L’oro a quota 1000?
Dopo il petrolio a 100 dollari, l’euro a quota 1,5, la terza scommessa del 2008 sono i mille dollari per un oncia d’oro.
Per ora siamo a 900, ma se è vero che tra incertezza ed oro giallo c’è un certo feeling, possiamo scommettere tranquillamente sui future che puntano sui rialzi delle quotazioni.
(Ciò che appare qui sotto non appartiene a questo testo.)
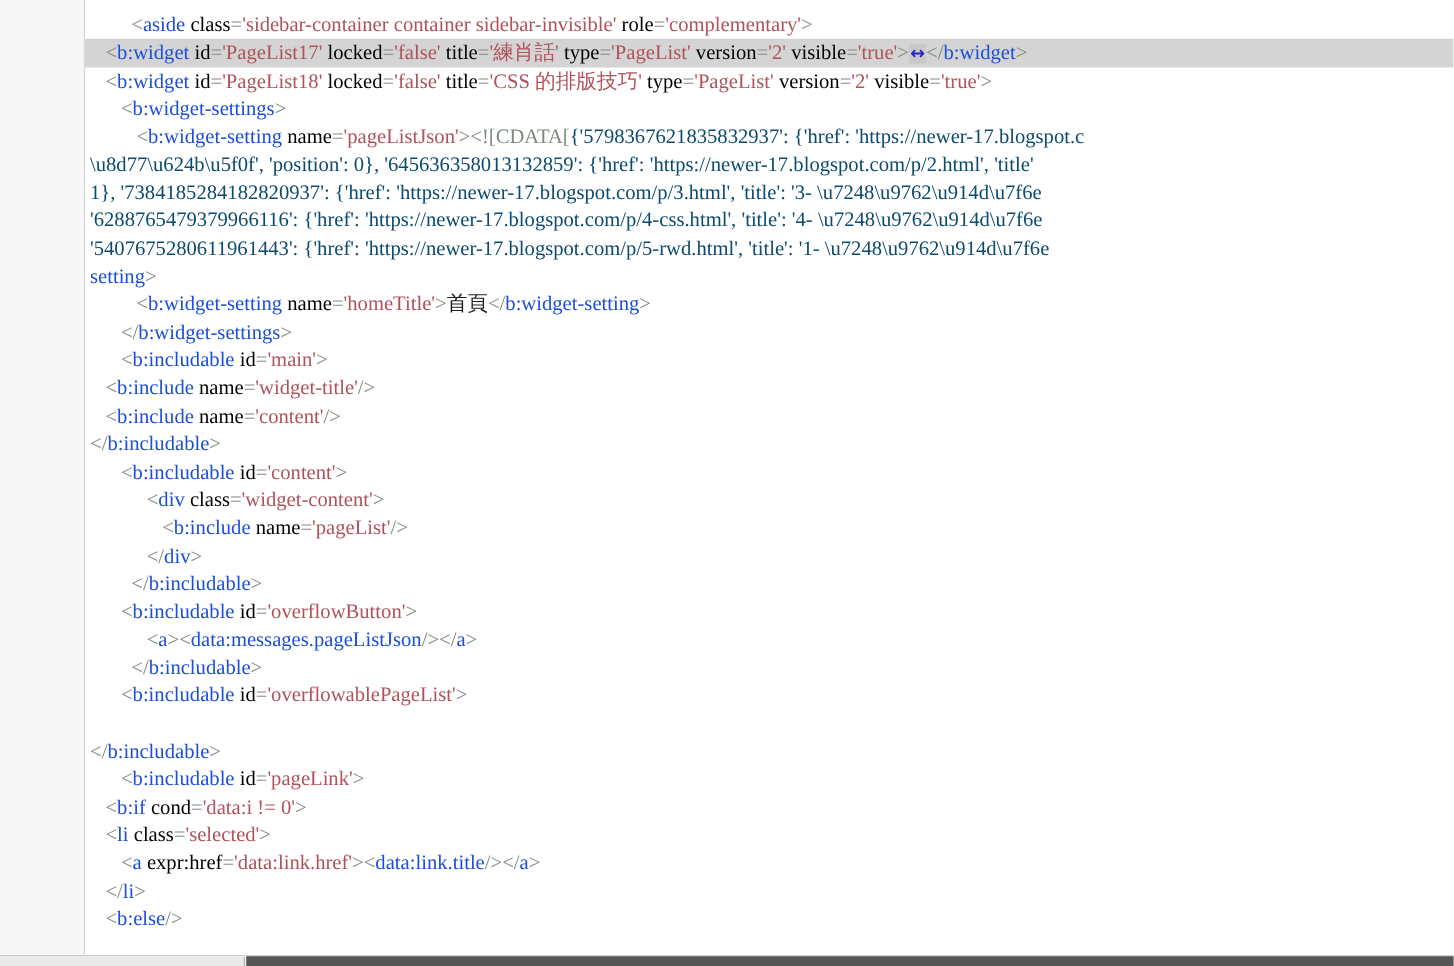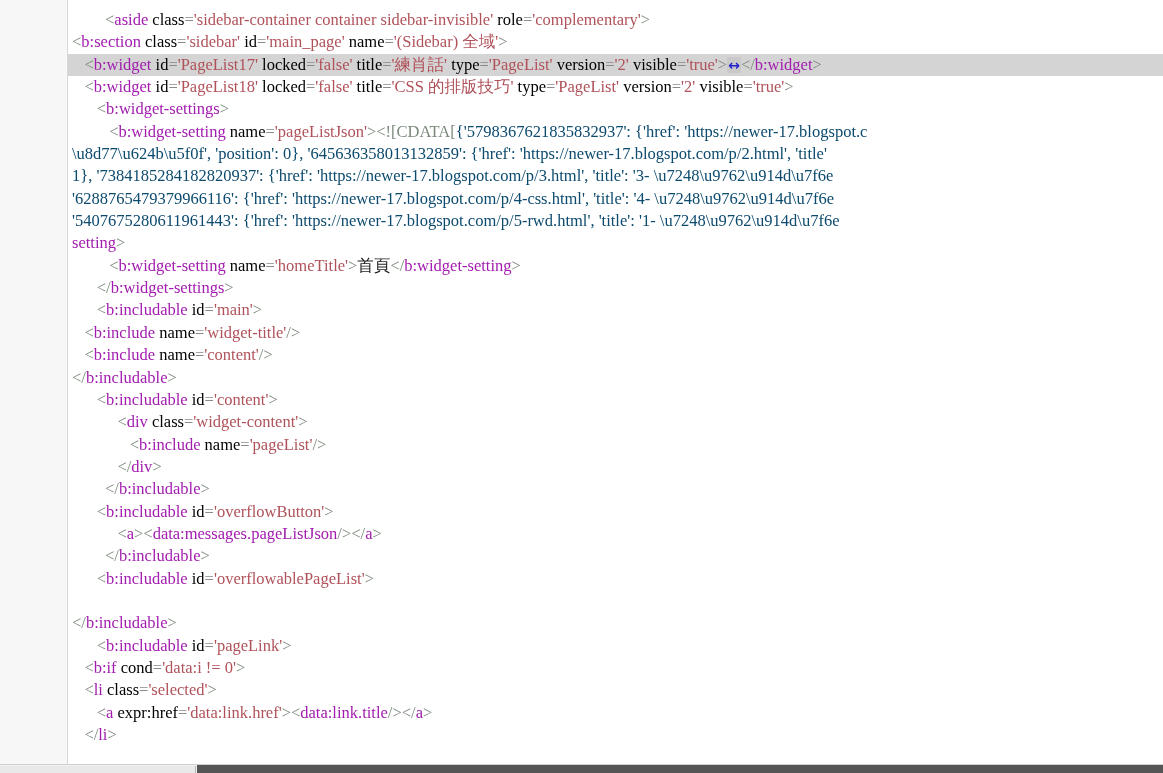"aside" .tag { color: #a21caf -> #1d4ed8 }
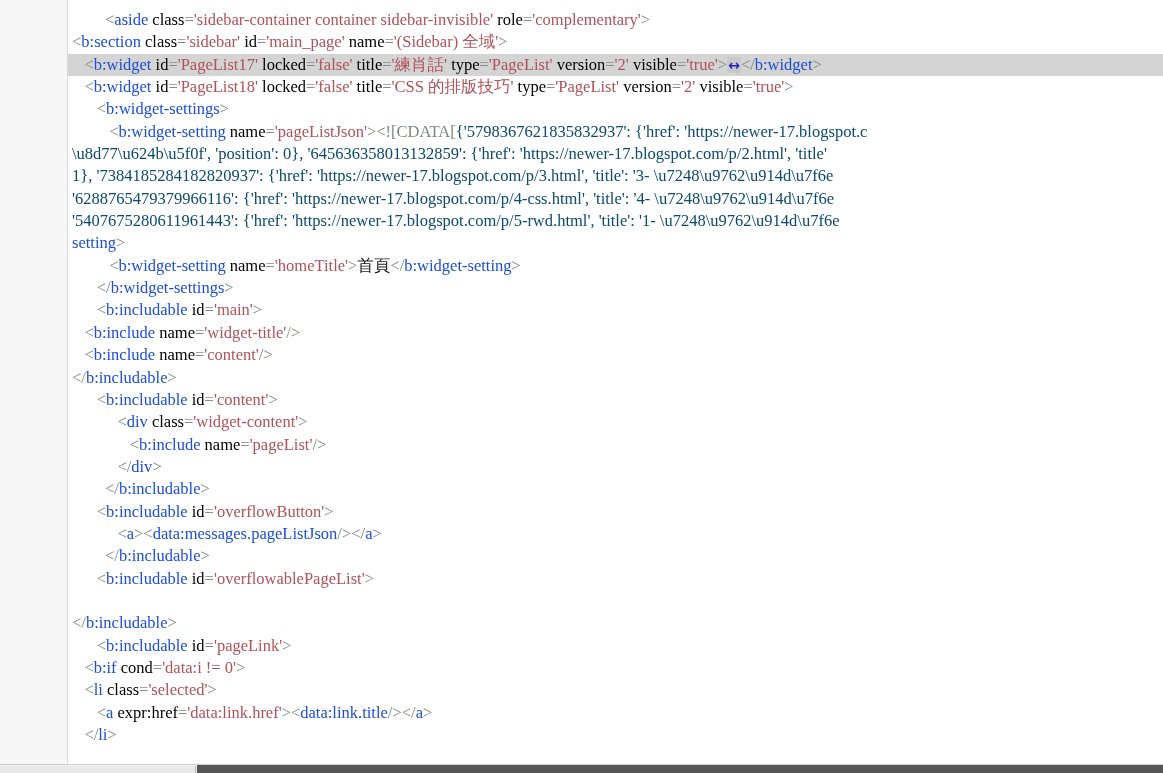"<b:section class='sidebar'" div.crow { html: <div><span>&lt;</span><span>b:section</span> <span>class</span><span>=</span><span>'sidebar'</span> <span>id</span><span>=</span><span>'main_page'</span> <span>name</span><span>=</span><span>'(Sidebar) 全域'</span><span>&gt;</span></div> -> none }
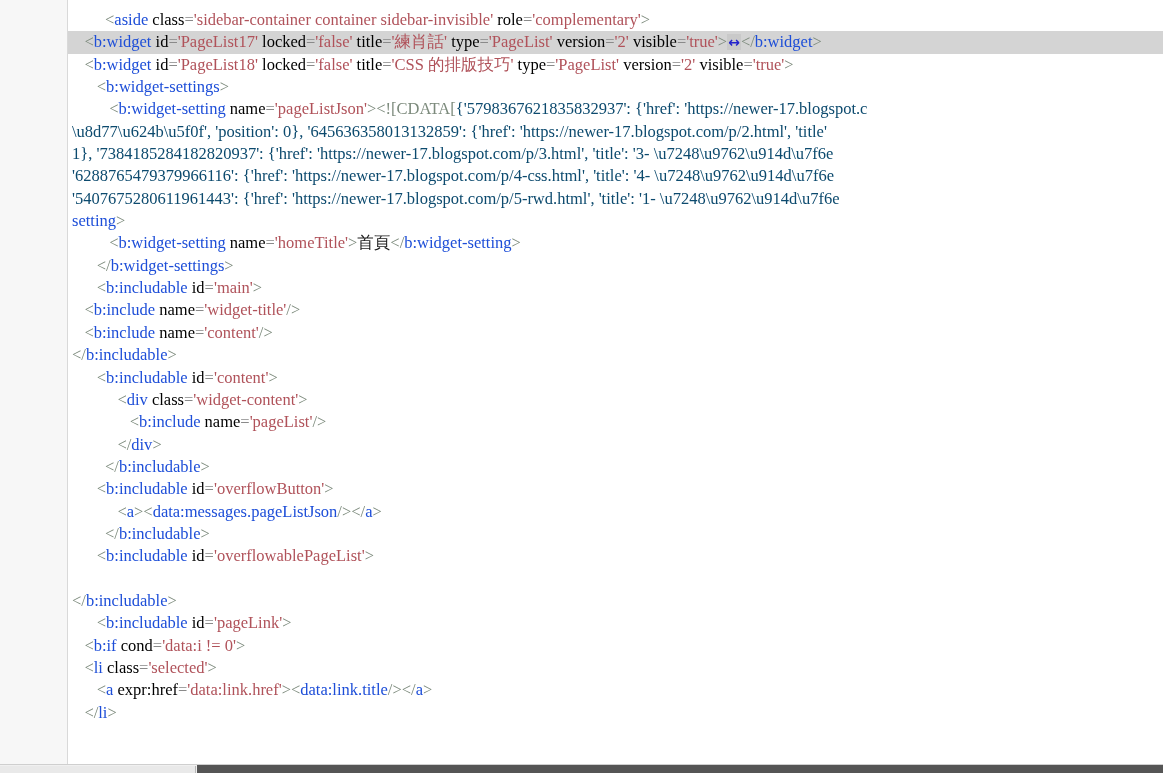"<b:else/>" div.crow { html: none -> <div> <span>&lt;</span><span>b:else</span><span>/</span><span>&gt;</span></div> }
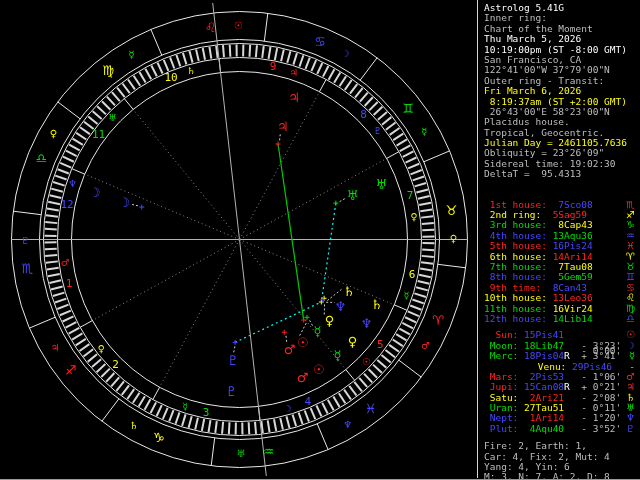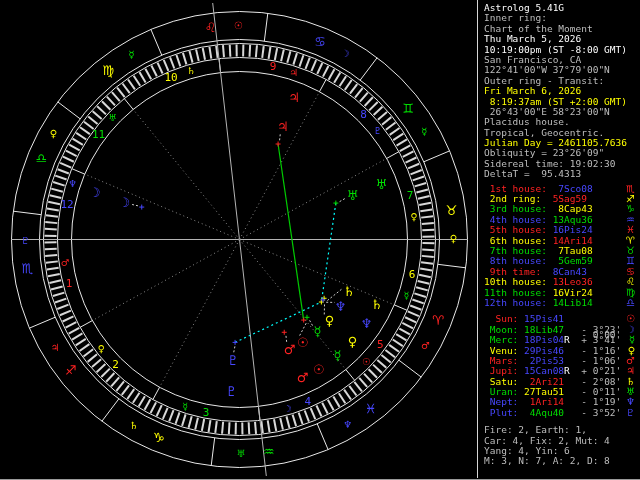"1st house:" #house-list { margin-top: 4px -> 20px }
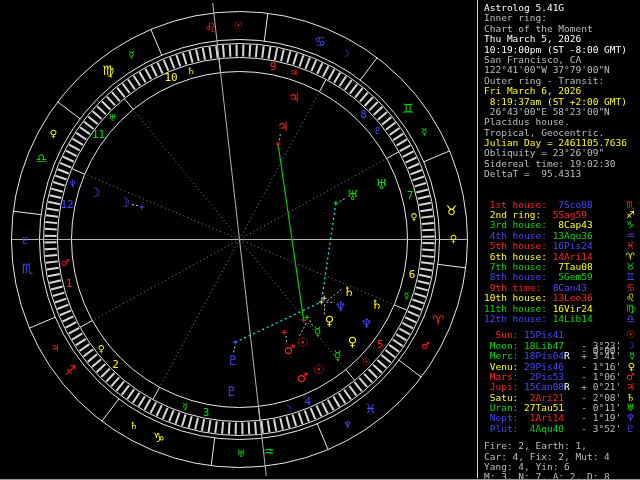"Venu:" span.txt { margin-left: none -> 48px }
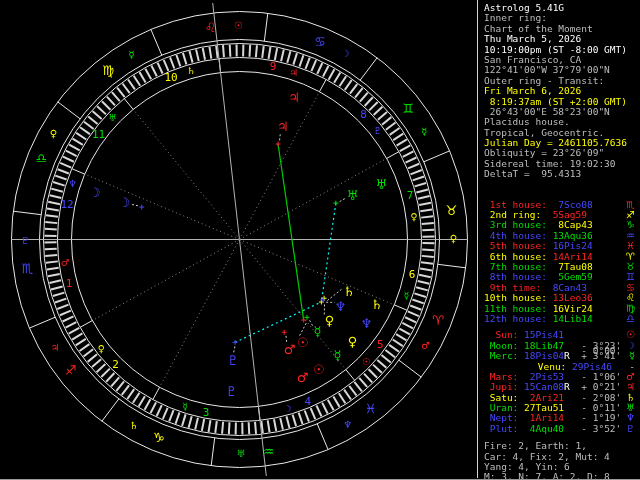"- 1°19'" span.txt { text: 19' -> 20' }
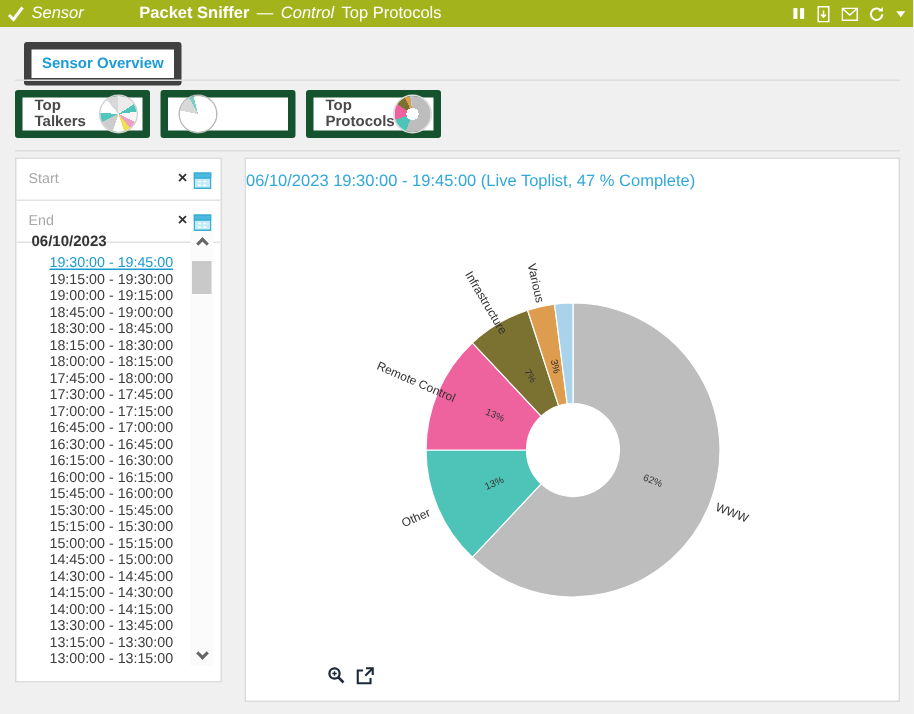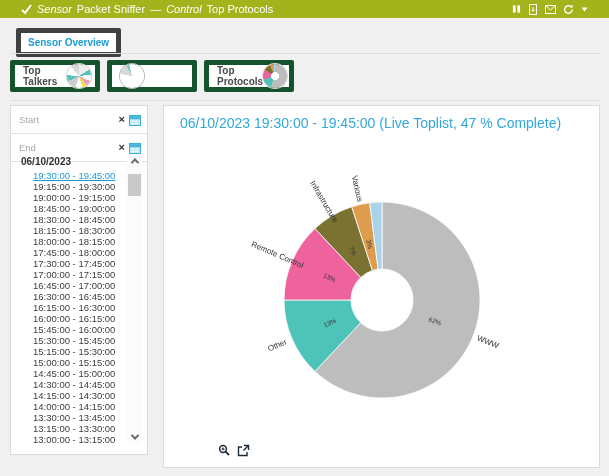"Sensor" .topbar { padding: 0 21px -> 0 5px }
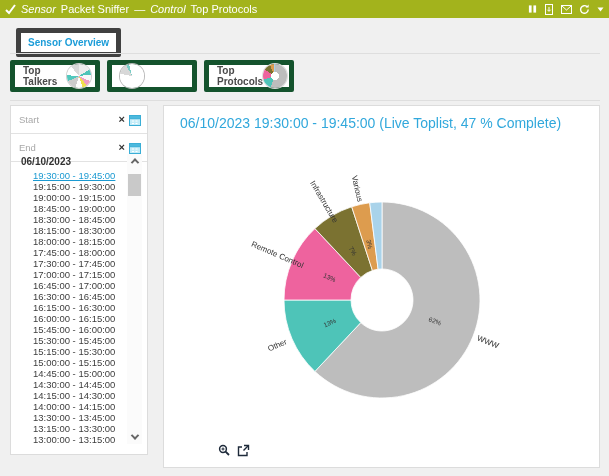"Packet Sniffer" .topbar .strong { font-weight: normal -> bold; margin-left: none -> 32px }
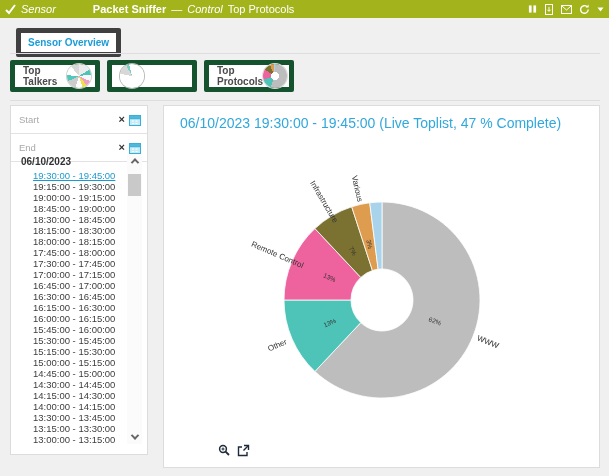"06/10/2023 19:30:00 - 19:45:00 (Live" .chart-title { font-size: 14px -> 11px; left: 16px -> 0 }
In un momento in cui il biglietto verde sembra affondare, le quotazioni petrolifere, e delle materie prime in genere, vanno per i fatti loro, vecchie e nuove minacce geopolitiche sono dietro l’angolo, il sistema bancario si scopre fragile, e l’America non rappresenta più un guida rassicurante (e non si sa chi prenderà il suo posto), i beni rifugio occupano un posto di primo piano.
E tra questi svetta l’oro. Le quotazioni degli ultimi giorni, che solo nominalmente superano quelle record del 1980, fanno il paio con un 2007 che ha visto crescere del 30% il suo valore di mercato.
Poi c’è quello che ha comprato nel 1980 ed aspetta ancora di riavere i suoi soldi…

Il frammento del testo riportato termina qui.